To this scene, from the beginning to the end, except when at dinner, I was an eye and ear witness. The next day I preached his funeral sermon from the words of a prophet, "Woe to the drunkards of Ephraim." There are living witnesses here to-day of the solemnities of that dreadful scene which I have now described, who heard the discourse, and saw the witness of its importance in the ghastly corpse of a drunkard.

The reason why I have resumed that subject in this explicit manner, may be learned from the fact, that it was immediately rumored after that funeral, that the person died by drinking cold water; and it was so represented in the public newspapers. I read the account myself in the State of Connecticut, and in a Connecticut paper, in which was stated the name, time, and place of the death, occasioned (as it was erroneously said) by "drinking cold water." Such are the subterfuges to which the friends of intemperance are driven, to promote a cause which is sweeping its thousands down to destruction.

We hence repeat, and would reiterate the awful truth, that the evils of intemperance are incalculable. What is it that produces more than any other thing, contentions, animosities, and assault and battery? It is intemperance. What is it that fills our alms-houses with paupers, our county jails and State penitentiaries with convicts, and taxes the industrious part of community with the costs and charges of their respective poverty and criminations?

Principally, all this is the effect of intemperance. What is it that levies a heavier burden of taxation on the general community than the national debt? The answer is, intemperance. What is it that excites passions which often terminate in rapes, riots, robberies, and murders? Intemperance. The broad way to destruction is crowded with intemperate travelers, the number of which will not be known to mortals till the day cometh that "God shall judge the world in righteousness, and render to every man according as his work shall be."

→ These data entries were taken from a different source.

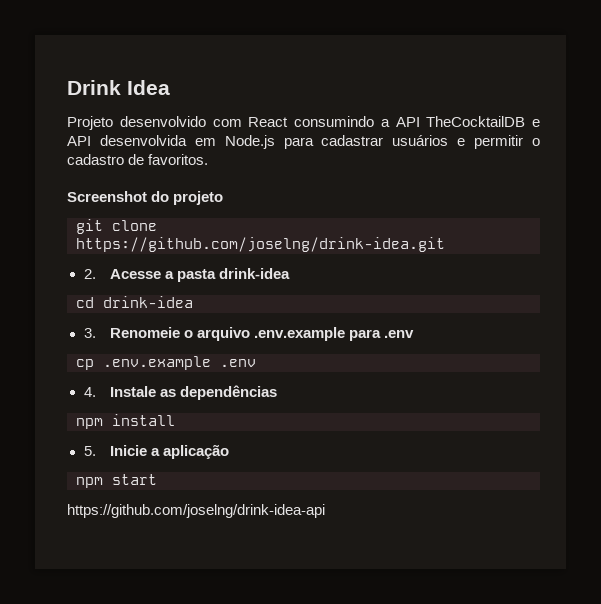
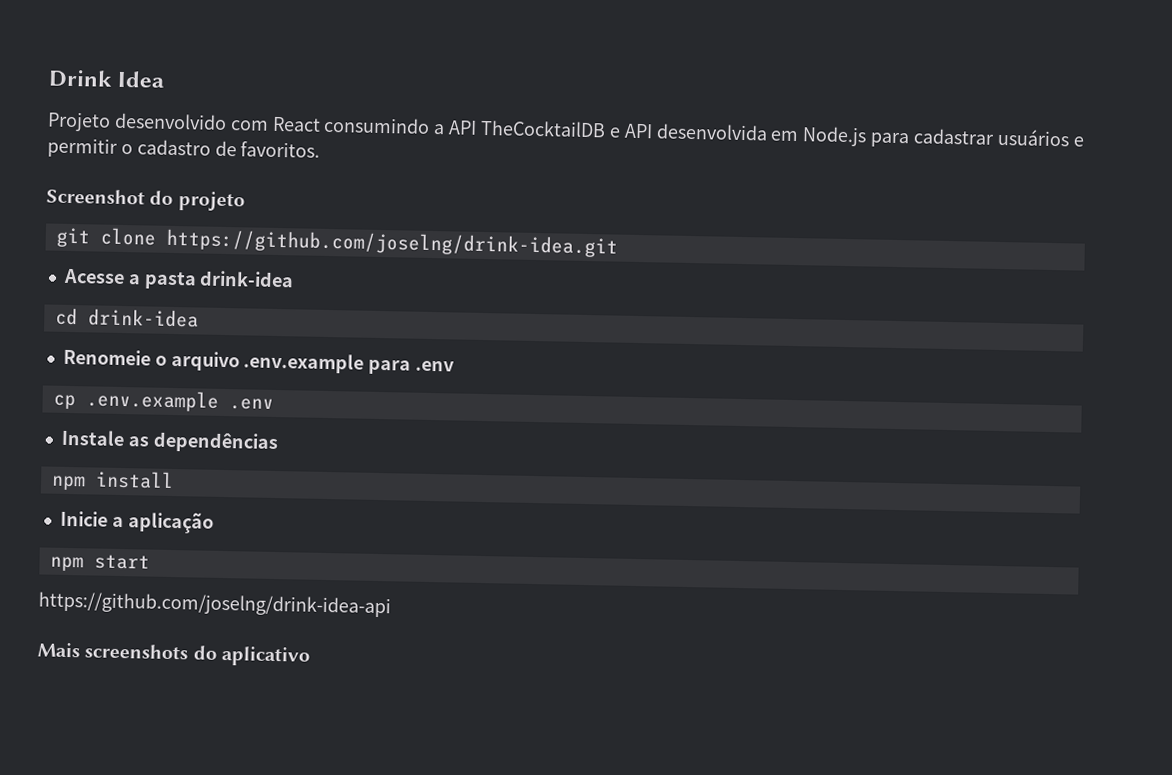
[83,269,96,279] 2. -> (618, 243) none
[83,328,96,338] 3. -> (199, 318) none
[83,387,96,397] 4. -> (274, 404) none
[83,446,96,456] 5. -> (174, 480) none
(325, 511) none -> [37,642,311,667] // Mais screenshots do aplicativo

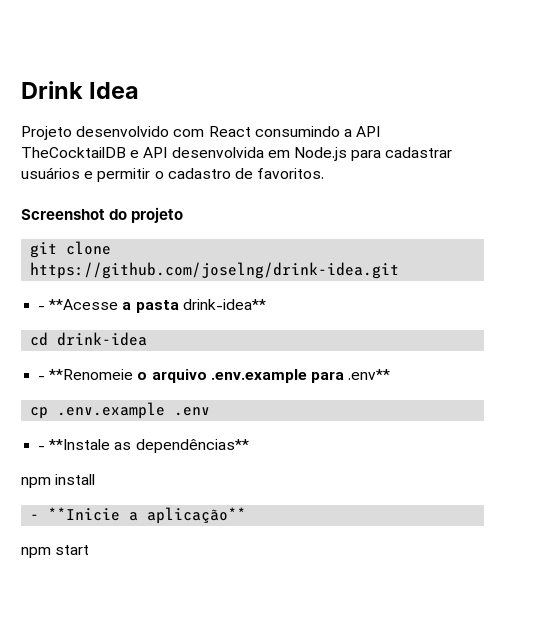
[62,268,125,285] Acesse -> [38,299,119,310] - **Acesse
[199,270,295,288] drink-idea -> [182,299,266,310] drink-idea**
[62,348,151,366] Renomeie -> [38,369,134,380] - **Renomeie
[415,360,456,372] .env -> [348,369,391,380] .env**
[60,429,279,454] [50,470,174,491] [59,510,214,534] [49,554,150,572] [38,591,391,618] [37,642,311,667] Instale as dependências // npm install // Inicie a aplicação // npm start // https://github.com/joselng/drink-idea-api // Mais screenshots do aplicativo -> [38,439,249,453] [21,474,96,488] [30,507,247,524] [21,545,90,558] - **Instale as dependências** // npm install // - **Inicie a aplicação** // npm start

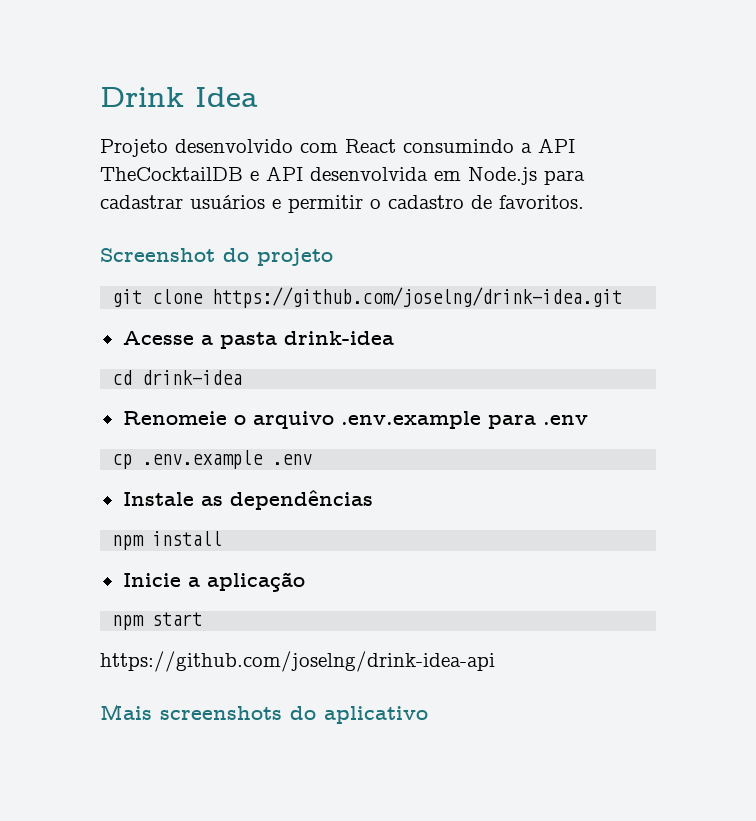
[38,299,119,310] - **Acesse -> [122,331,194,345] Acesse
[182,299,266,310] drink-idea** -> [283,331,394,345] drink-idea
[38,369,134,380] - **Renomeie -> [122,411,227,425] Renomeie
[348,369,391,380] .env** -> [542,415,588,425] .env
[38,439,249,453] [21,474,96,488] [30,507,247,524] [21,545,90,558] - **Instale as dependências** // npm install // - **Inicie a aplicação** // npm start -> [122,490,373,510] [112,531,223,550] [122,572,305,592] [112,612,203,630] [100,651,495,672] [100,704,428,724] Instale as dependências // npm install // Inicie a aplicação // npm start // https://github.com/joselng/drink-idea-api // Mais screenshots do aplicativo

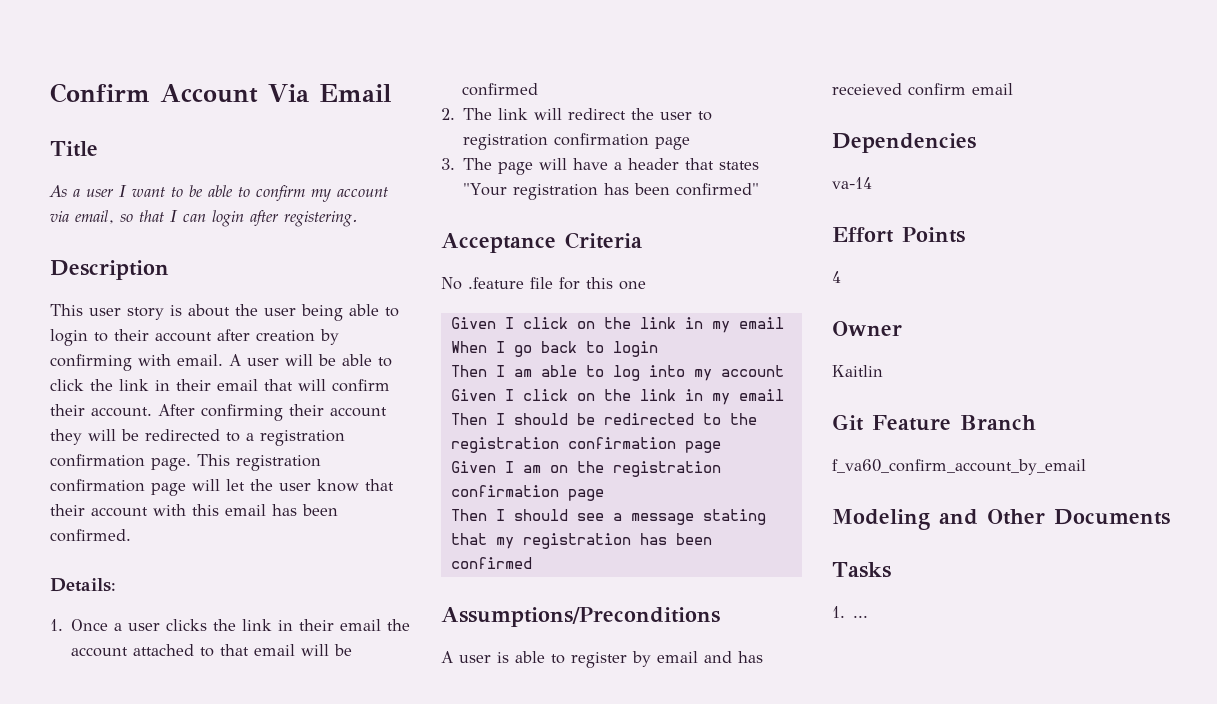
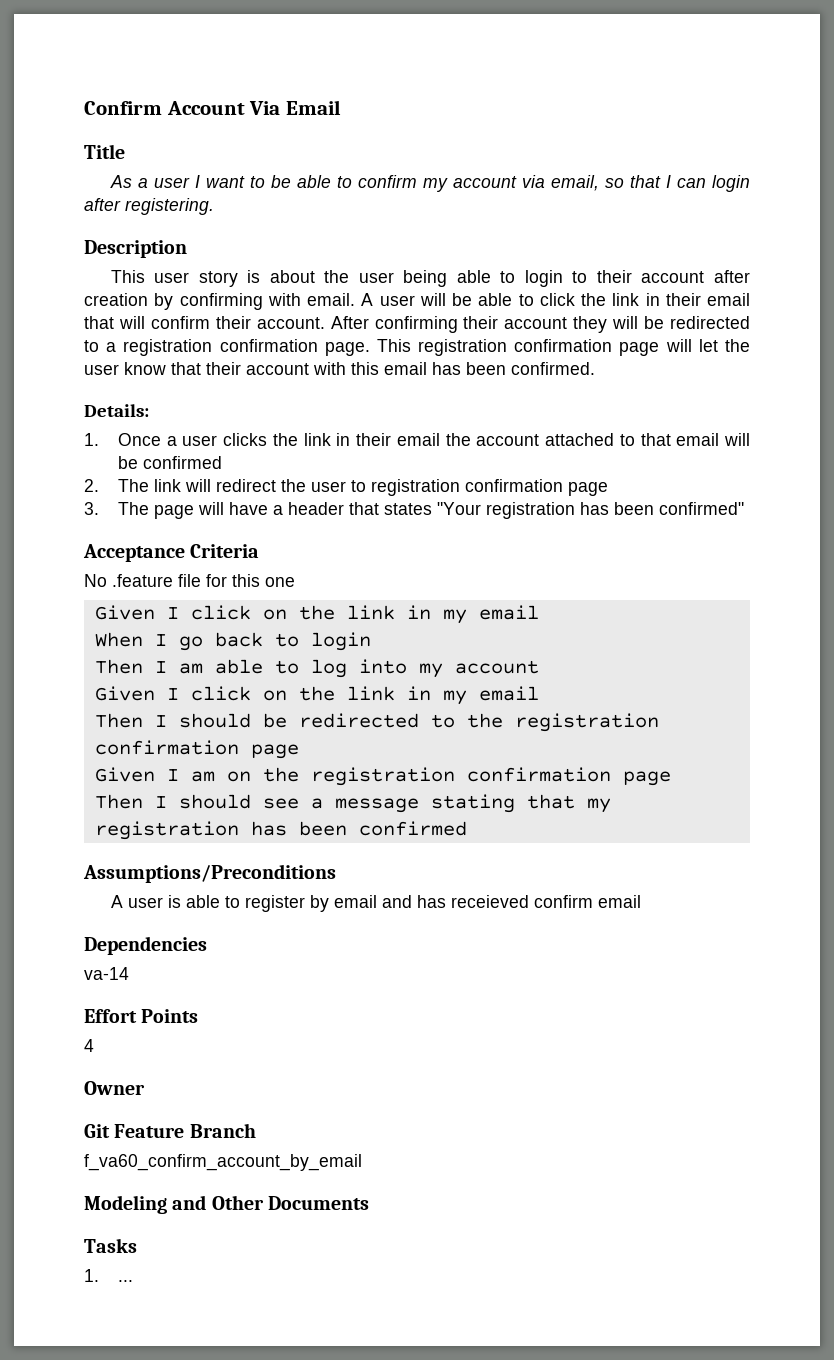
[832,365,883,377] // Kaitlin -> (145, 1088) none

An important question now arises. What shall be done to exterminate an evil which has long been sweeping over our world like a raging pestilence? An answer is prepared; join the temperance society, and unite in all laudable efforts to promote the pending National Temperance Reform. The constitution of the temperance society is based on a conviction of the EVILS OF INTEMPERANCE, and its object is to enlist volunteers from every department of community to aid in overthrowing this common enemy of mankind. The position which reformers are required to take in this mighty warfare, is to deny themselves of the use of spirituous liquors (except in case of medicine), and endeavor to persuade their neighbors to do the same. This is the exact standard of the temperance society. Under a full conviction of the gross perversion and abuse of distilled liquors, the laws of the temperance society are designed to abolish the common use of the article, and confine it to a medicinal use, for which it was first designed. Common sense dictates, that apothecary drugs and medicines are to be used only by the sick, and by

OBJECTIONS TO TEMPERANCE ANSWERED. 163

them only under the direction of medical authority. Only let this simple, plain, common-sense rule be adopted in relation to the use of spirituous liquor, and let it become a general and universal rule, and be faithfully observed, and the Temperance Reformation would be equally extensive, and drunkenness, with all its train of evils, would be exterminated from the world.

CONCISE ANSWERS TO THREE POPULAR OBJECTIONS

to the principles of temperance and the Temperance Reformation, and a few words to the ladies, will close the subject of this chapter.

I. A popular objection to the restrictions of the temperance society is, That to abide them, mankind are deprived of their liberty and natural rights! Of what liberty and natural rights, it is inquired, do the laws of temperance deprive mankind, or any of them? The answer is, If I join the temperance society, and observe its rules, I must deprive myself of the liberty and natural right of drinking rum, gin, brandy, and other liquors when I please, without being subjected to the pains of applying to a physician to know whether I need a dram or not.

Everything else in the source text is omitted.